Exercise prompt -> What is needed is an exact copy of the records below, with the pictures left out.

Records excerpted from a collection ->
* * * * * * * * *

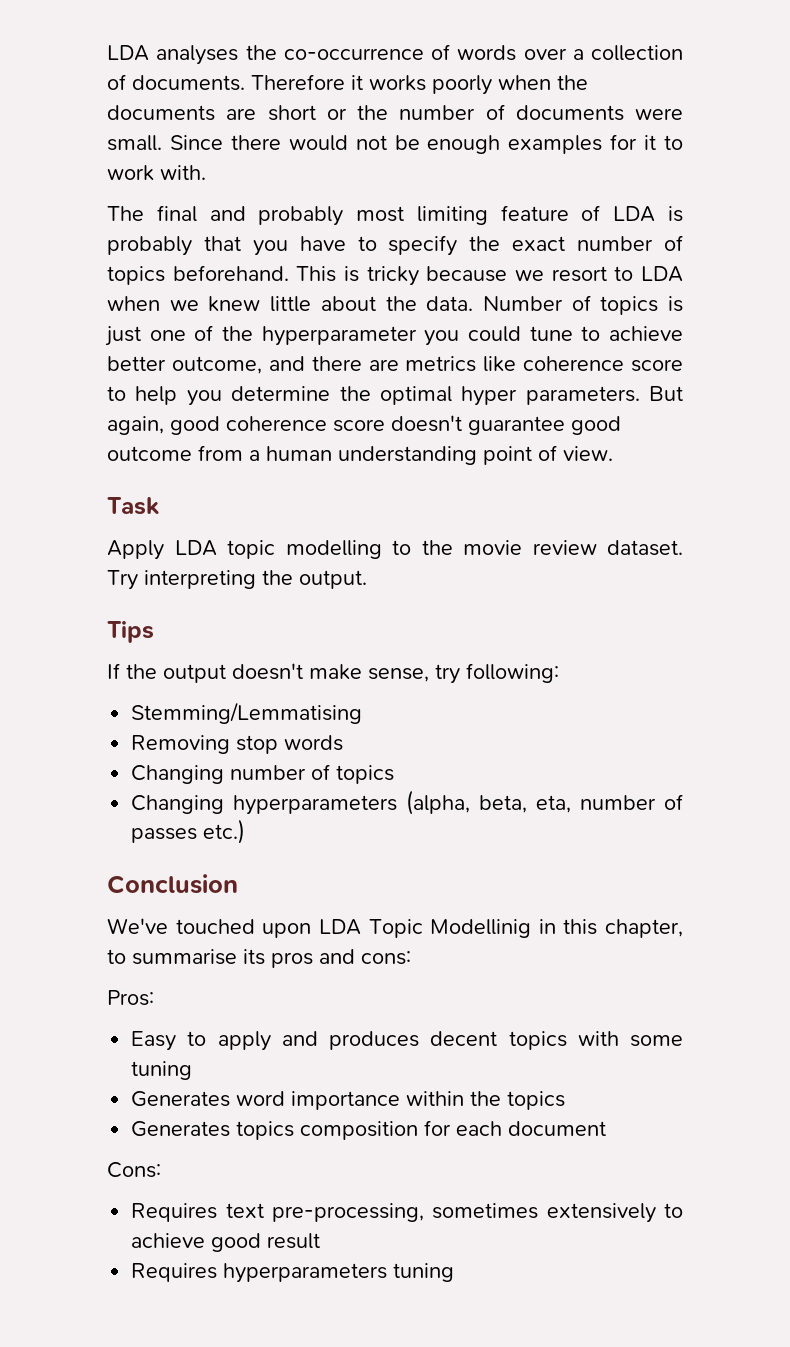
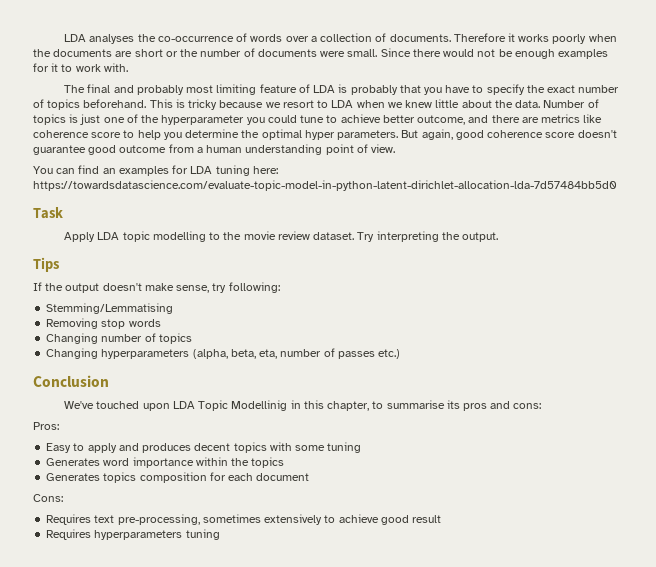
(613, 453) none -> [33,165,278,176] [33,180,617,191] // You can find an examples for LDA tuning here: https://towardsdatascience.com/evaluate-topic-model-in-python-latent-dirichlet-allocation-lda-7d57484bb5d0

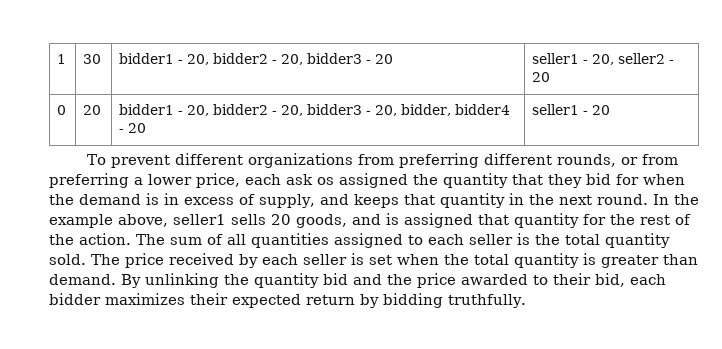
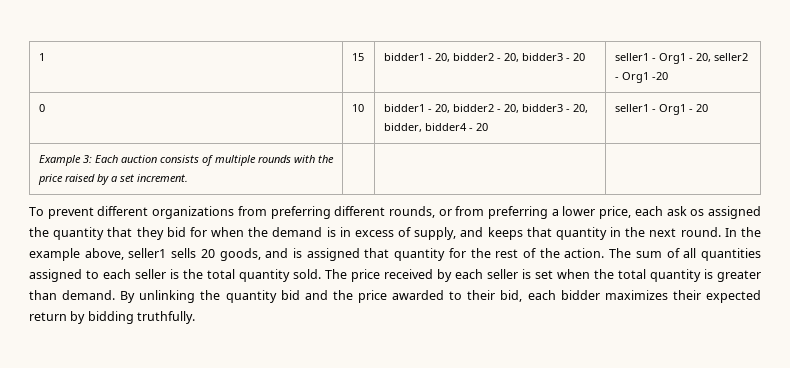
[57,54,67,64] [83,54,102,64] 1 | 30 -> [38,53,45,61] [351,53,364,61] 1 | 15
(589, 62) none -> [658,53,693,64] Org1 -
[532,72,551,82] 20 -> [621,72,668,83] Org1 -20
[83,105,102,115] 20 -> [351,104,364,112] 10
[592,105,611,115] 20 -> [658,104,708,115] [38,155,334,166] [37,174,188,185] Org1 - 20 // Example 3: Each auction consists of multiple rounds with the price raised by a set increment. | | |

* * * * * * * * *

Task output ->
(613, 453) none -> [33,165,278,176] [33,180,617,191] // You can find an examples for LDA tuning here: https://towardsdatascience.com/evaluate-topic-model-in-python-latent-dirichlet-allocation-lda-7d57484bb5d0

[57,54,67,64] [83,54,102,64] 1 | 30 -> [38,53,45,61] [351,53,364,61] 1 | 15
(589, 62) none -> [658,53,693,64] Org1 -
[532,72,551,82] 20 -> [621,72,668,83] Org1 -20
[83,105,102,115] 20 -> [351,104,364,112] 10
[592,105,611,115] 20 -> [658,104,708,115] [38,155,334,166] [37,174,188,185] Org1 - 20 // Example 3: Each auction consists of multiple rounds with the price raised by a set increment. | | |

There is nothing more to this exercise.